In other words, when the company makes profits, it is the preference shareholder who first gets paid the contracted rate of dividend. The equity shareholder is paid later. Similarly, when a company is wound up, the preference shareholder has a preference over the equity shareholder in the queue for distribution of residual assets after the discharge of all liabilities.
However, normally, only equity shares have voting power. Yet, should the dividend due on preference shares remain unpaid for the time periods specified in Section 87(2)(b) of the Act, preference shareholders too get a right to vote on every resolution of the company.
Such voting power on preference shares would be proportionate to the paid-up face value of the preference share capital as compared with the paid-up face value of the equity share capital. In other words, the voting power of the equity shareholders would automatically erode to make room for the preference shareholders.
Despite the Bhagwati Committee recommendation to expressly exclude preference shares from the definition of “shares” having been accepted, (the committee report even notes that in special circumstances, voting rights do arise), acquirers are now being forced to include voting power on preference shares within the scope of equity shares for purposes of takeover regulations.

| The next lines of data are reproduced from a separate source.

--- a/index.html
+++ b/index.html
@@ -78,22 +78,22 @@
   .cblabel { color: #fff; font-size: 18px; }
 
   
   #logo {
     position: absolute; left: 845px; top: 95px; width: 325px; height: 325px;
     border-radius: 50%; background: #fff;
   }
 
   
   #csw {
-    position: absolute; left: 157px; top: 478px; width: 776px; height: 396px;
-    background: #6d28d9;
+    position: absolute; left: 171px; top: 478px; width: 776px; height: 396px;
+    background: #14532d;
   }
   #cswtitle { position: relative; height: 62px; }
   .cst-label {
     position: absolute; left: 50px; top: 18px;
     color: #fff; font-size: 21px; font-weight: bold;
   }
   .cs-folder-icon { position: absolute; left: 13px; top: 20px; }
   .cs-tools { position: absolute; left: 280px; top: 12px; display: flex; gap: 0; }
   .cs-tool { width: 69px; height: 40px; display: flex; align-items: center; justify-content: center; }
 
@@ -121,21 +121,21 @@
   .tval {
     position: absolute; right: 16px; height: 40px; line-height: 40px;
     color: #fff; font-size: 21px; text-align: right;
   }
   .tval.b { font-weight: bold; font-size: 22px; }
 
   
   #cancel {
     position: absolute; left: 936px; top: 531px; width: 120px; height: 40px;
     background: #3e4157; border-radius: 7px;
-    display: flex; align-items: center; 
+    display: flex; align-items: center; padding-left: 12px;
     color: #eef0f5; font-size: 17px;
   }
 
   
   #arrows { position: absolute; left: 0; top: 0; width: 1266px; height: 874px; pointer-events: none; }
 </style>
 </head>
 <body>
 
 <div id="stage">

To begin with, the voting power on preference shares springs up involuntarily, once the arrears on dividend payment cross the stipulated timelines. Of course, a secondary purchase of preference shares on which voting power has already accrued would be a positive voluntary act, but the takeover regulations are not structured to dealing with even that situation.
If the regulator were to force preference shareholders who involuntarily get voting rights to make an open offer, it would be unfair – the imposition of a pecuniary obligation on a person whose dividend is not paid, to fork out even more funds to buy additional shares in that very defaulter company.

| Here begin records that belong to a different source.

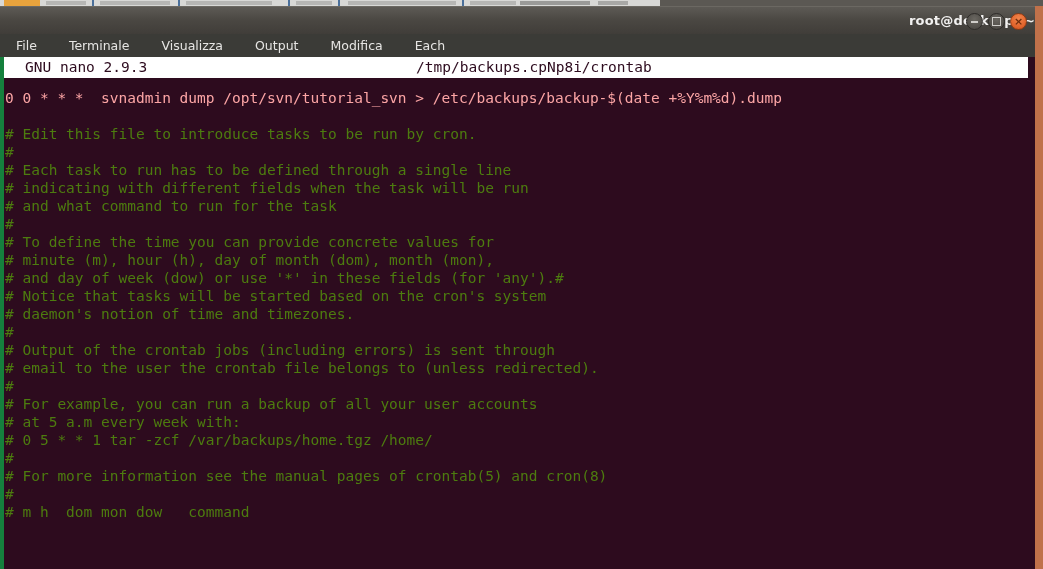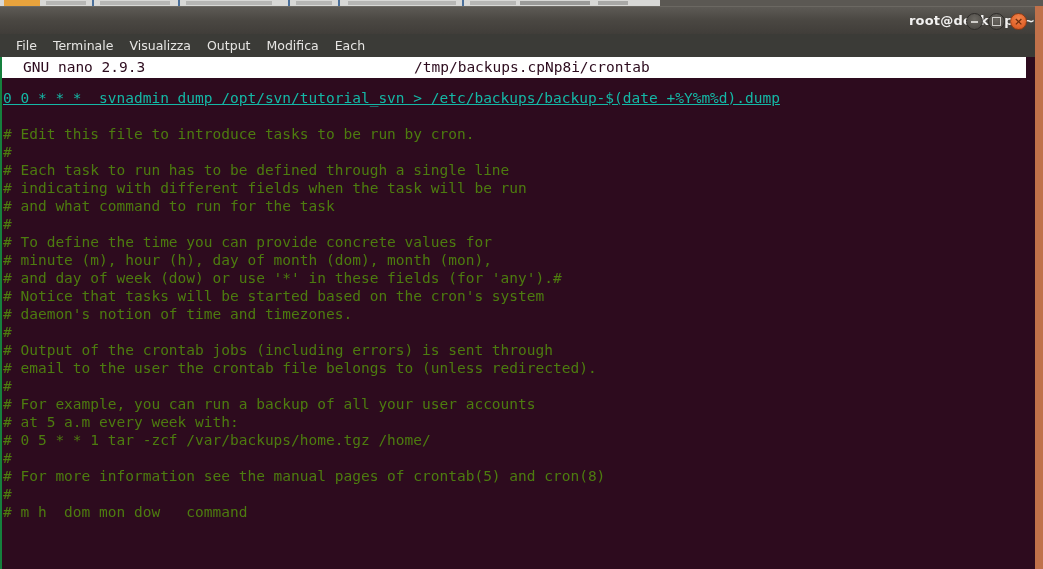--- a/index.html
+++ b/index.html
@@ -102,37 +102,37 @@
   }
   .wbtn.close .glyph { color: #6e2d0d; font-size: 11px; font-weight: bold; }
 
   
   #menubar {
     height: 23px;
     background: #3b3b37;
     display: flex;
     align-items: center;
     padding-left: 8px;
-    gap: 0px;
+    gap: 16px;
   }
   .menu-item {
     color: #e6e5e3;
     font-family: "DejaVu Sans", sans-serif;
     font-size: 12.5px;
     padding: 2px 8px;
     line-height: 16px;
     white-space: nowrap;
   }
 
   
   #term {
     position: relative;
     height: 512px;
     background: #2d0b1e;
-    border-left: 2px solid #15803d;
+    border-left: 4px solid #15803d;
     overflow: hidden;
   }
 
   #nano-header {
     position: absolute;
     left: 0; top: 0;
     width: 1024px;
     height: 21px;
     background: #ffffff;
     color: #2d0b1e;
@@ -147,21 +147,21 @@
   #content {
     position: absolute;
     left: 0; top: 32px;
     width: 1035px;
     font-family: "DejaVu Sans Mono", monospace;
     font-size: 14.5px;
     line-height: 18px;
     white-space: pre;
   }
   .line { height: 18px; padding-left: 1px; }
-  .line.cmd { color: #14b8a6; text-decoration: underline; }
+  .line.cmd { color: #fca5a5; }
   .line.comment { color: #4d7c0f; }
   .line.blank { color: transparent; }
 </style>
 </head>
 <body>
 
 <div id="desktop"></div>
 
 <div id="bg-strip">
   <div class="tab-accent"></div>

Moreover, it ought to be remembered that no sooner than the company pays dividend, the voting power would automatically vanish. This is no parallel with forcing an open offer on purchase of equity shares, since there is no scope for voting power on equity shares to vanish involuntarily.
The takeover regulations mandate the open offer to be for “twenty per cent of the voting capital of the company”. However, even if one were to make an open offer upon accrual of voting rights on preference shares, there is no clarity on what the offer should be for –proportionate number of voting preference shares, or even more equity shares.

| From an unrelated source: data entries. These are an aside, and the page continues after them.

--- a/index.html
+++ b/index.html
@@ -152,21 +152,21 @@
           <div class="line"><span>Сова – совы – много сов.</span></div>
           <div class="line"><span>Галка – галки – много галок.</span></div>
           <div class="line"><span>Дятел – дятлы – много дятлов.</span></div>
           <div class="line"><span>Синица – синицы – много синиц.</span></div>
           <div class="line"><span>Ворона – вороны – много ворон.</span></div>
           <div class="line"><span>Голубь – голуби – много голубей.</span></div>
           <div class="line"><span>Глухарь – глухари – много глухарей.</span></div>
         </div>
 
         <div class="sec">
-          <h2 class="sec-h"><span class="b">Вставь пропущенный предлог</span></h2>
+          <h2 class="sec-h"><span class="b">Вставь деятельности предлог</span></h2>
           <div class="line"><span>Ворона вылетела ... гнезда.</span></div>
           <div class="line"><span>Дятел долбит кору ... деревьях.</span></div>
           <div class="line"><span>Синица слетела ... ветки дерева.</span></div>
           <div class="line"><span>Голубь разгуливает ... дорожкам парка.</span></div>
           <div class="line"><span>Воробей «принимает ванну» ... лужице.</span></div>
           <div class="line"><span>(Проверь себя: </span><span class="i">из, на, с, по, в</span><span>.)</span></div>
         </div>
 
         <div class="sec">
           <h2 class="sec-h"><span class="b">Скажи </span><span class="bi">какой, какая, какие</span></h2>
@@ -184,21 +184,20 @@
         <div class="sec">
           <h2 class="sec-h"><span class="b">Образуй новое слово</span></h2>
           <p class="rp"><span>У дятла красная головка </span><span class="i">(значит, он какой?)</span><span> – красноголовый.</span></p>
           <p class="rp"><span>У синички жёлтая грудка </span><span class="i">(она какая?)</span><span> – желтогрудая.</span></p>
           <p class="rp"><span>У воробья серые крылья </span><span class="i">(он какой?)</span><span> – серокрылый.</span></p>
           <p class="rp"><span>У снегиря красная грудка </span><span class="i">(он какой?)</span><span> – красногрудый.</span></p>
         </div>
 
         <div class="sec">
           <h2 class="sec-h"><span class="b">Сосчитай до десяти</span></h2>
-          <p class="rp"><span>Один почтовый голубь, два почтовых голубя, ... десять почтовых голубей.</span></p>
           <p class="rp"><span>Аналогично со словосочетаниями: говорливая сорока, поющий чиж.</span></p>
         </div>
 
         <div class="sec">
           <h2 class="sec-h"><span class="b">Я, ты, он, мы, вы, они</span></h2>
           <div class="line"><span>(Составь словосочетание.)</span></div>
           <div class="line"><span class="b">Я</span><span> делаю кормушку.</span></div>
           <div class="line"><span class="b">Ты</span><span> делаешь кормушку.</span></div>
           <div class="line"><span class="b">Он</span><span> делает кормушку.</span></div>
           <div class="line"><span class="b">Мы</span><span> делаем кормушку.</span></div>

Worse, when the voting power on preference shares gets extinguished upon payment of dividend, the voting power of the equity shareholders would involuntarily increase again. If an involuntary accrual of voting power on preference shares were to trigger an open offer, so would an involuntary increase in the equity shareholders’ voting power. All of this would lead to an unhealthy disorder with frequent open offers being announced for shares of the company.
The conspiracy theorists would of course argue that companies could deliberately default on dividend to confer voting power on preference shareholders.
That would amount to cutting the nose to spite the face. Companies would have to consistently post losses to ensure that there is no dividend, or default on dividend despite profits, leaving even the equity shareholders high and dry. In either case, no one would touch such companies. Besides, the takeover regulations adequately empower Sebi to act against any such contrivance.
The Act now provides for differential voting rights even on equity shares. However, the rules for such issuance are quite unworkable. But if cleaned up, a further range of issues would arise.
The Indian market has indeed moved away from an era of cynicism to an era of compliance. The consequences of a default under securities laws are getting increasingly dreadful. There is an urgent need for clarity.